This payoff matrix contains a coordination-type (Ising) interaction between strategies 1 and 2 with unit strength while the strategy pairs (3,4), (3,5), and (4,5) are coordinated similarly with a strength of $\alpha /2$ [16]. Our analysis is restricted to $\alpha >0$.

The present game is a potential game because its payoff matrix is symmetric ($A_{ij}=A_{ji}$), and its corresponding potential matrix is $\mathbf{V}=\mathbf{A}$ [13]. In this evolutionary game the potential $U\left(\mathbf{s}\right)$ of the whole system, a function of strategy configuration $\mathbf{s}=\left\{{\mathbf{s}}_x\right\}$, can be expressed as a sum of the pair potentials. Namely,

$$U\left(\mathbf{s}\right)=\frac{1}{2}\sum _{x,\delta }{\mathbf{s}}_x·\mathbf{V}{\mathbf{s}}_{x+\delta }.$$

(3)

This quantity resembles the negative potential energy (Hamiltonian) of a physical system. Maximal total payoff is achieved if all players choose either strategy 1 or 2 (called an Ising phase) if $0<\alpha <1$. For $\alpha >1$, however, the total payoff reaches its maximum in one of three ordered Potts phases when all players uniformly choose strategy 3 (or 4 or 5).

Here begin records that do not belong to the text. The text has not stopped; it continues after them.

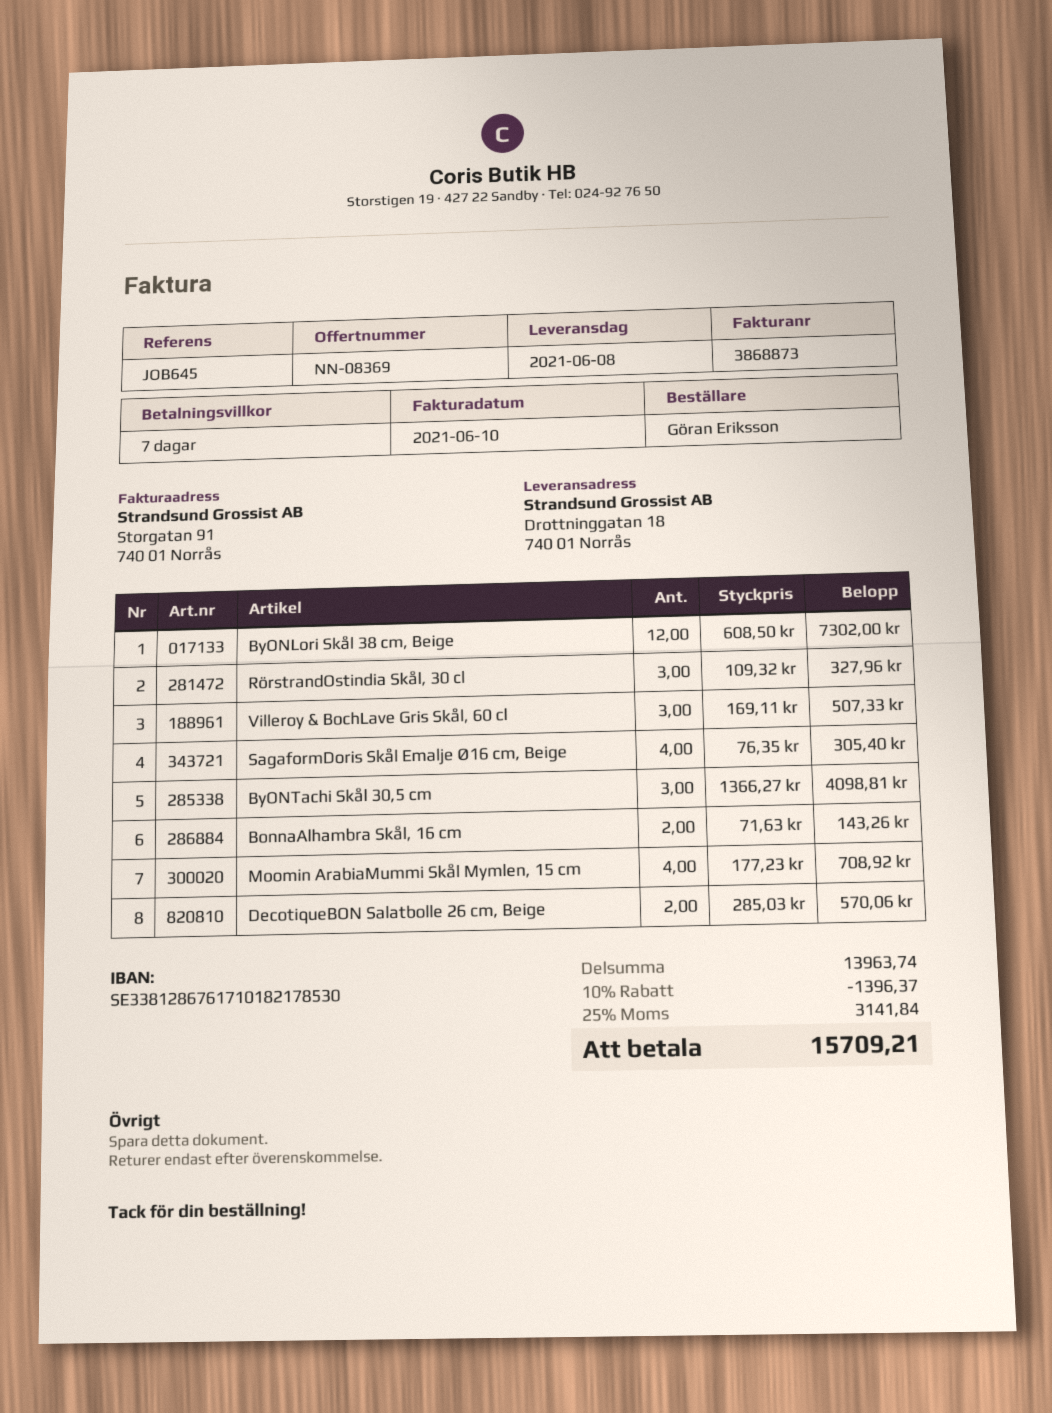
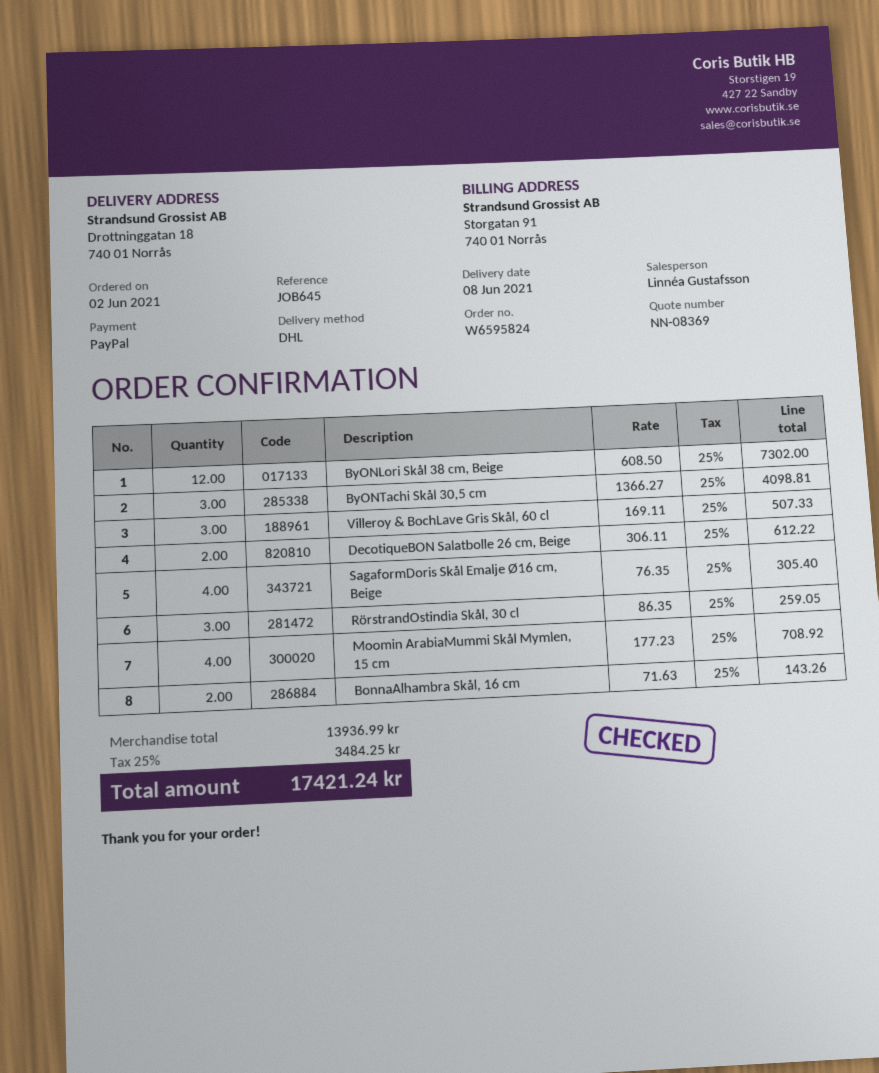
RörstrandOstindia Skål, 30 cl: 3 x 109.32 = 327.96 -> 3 x 86.35 = 259.05
DecotiqueBON Salatbolle 26 cm, Beige: 2 x 285.03 = 570.06 -> 2 x 306.11 = 612.22
subtotal: 13963.74 -> 13936.99
discount: 10% = 1396.37 -> none
tax: 25% = 3141.84 -> 25% = 3484.25
total: 15709.21 -> 17421.24

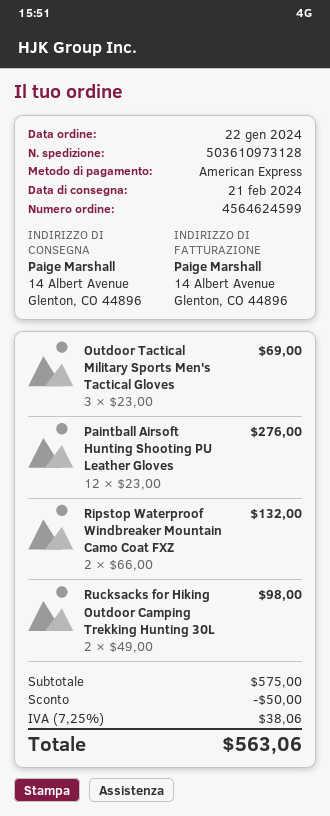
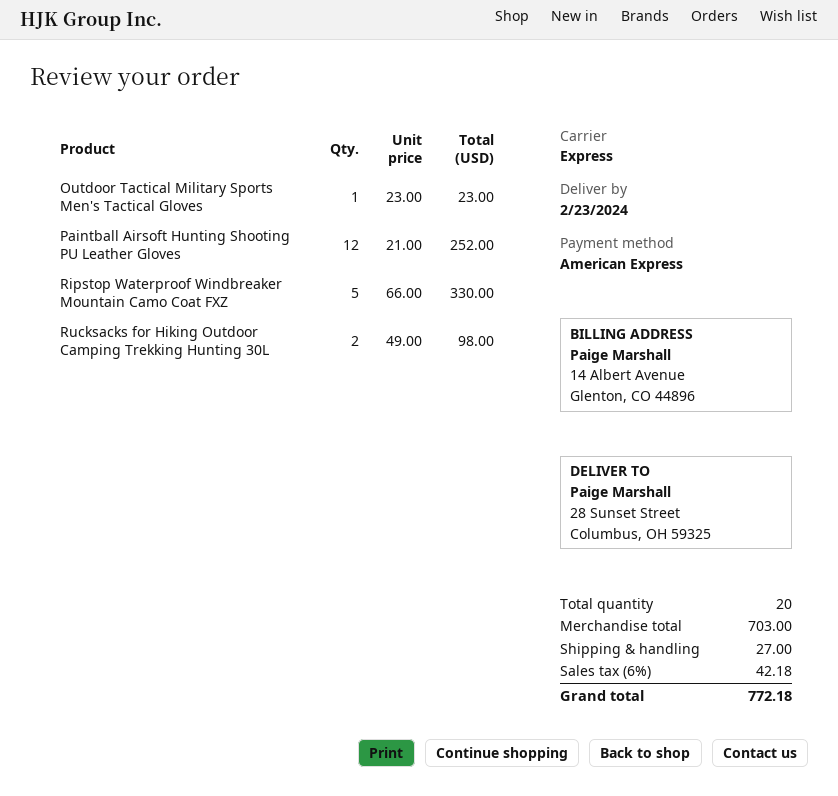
delivery date: 2024-02-21 -> 2024-02-23
ship to: 14 Albert Avenue, Glenton, CO 44896 -> 28 Sunset Street, Columbus, OH 59325
Outdoor Tactical Military Sports Men's Tactical Gloves: 3 x 23.00 = 69.00 -> 1 x 23.00 = 23.00
Paintball Airsoft Hunting Shooting PU Leather Gloves: 12 x 23.00 = 276.00 -> 12 x 21.00 = 252.00
Ripstop Waterproof Windbreaker Mountain Camo Coat FXZ: 2 x 66.00 = 132.00 -> 5 x 66.00 = 330.00
subtotal: 575.00 -> 703.00
discount: 50.00 -> none
shipping: none -> 27.00
tax: 7.25% = 38.06 -> 6% = 42.18
total: 563.06 -> 772.18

If the evolution of strategy profile $\mathbf{s}$ is controlled by the so-called logit rule, then a randomly selected player may change his/her strategy ${\mathbf{s}}_x$ to any available pure strategy ${\mathbf{s}}_x^{\prime }$ with payoff-dependent probability

$$w\left({\mathbf{s}}_x^{\prime }\right)=\frac{e^{{\tilde{u}}_x\left({\mathbf{s}}_x^{\prime }\right)/K}}{{\sum }_{{\mathbf{s}}_x}{e}^{{\tilde{u}}_x\left({\mathbf{s}}_x\right)/K}},$$

(4)

where the parameter K quantifies external noise (or temperature) affecting the decision-making abilities of players. This rule exponentially favors higher payoffs, provided that the opponents do not modify their strategies [28,29,30,35].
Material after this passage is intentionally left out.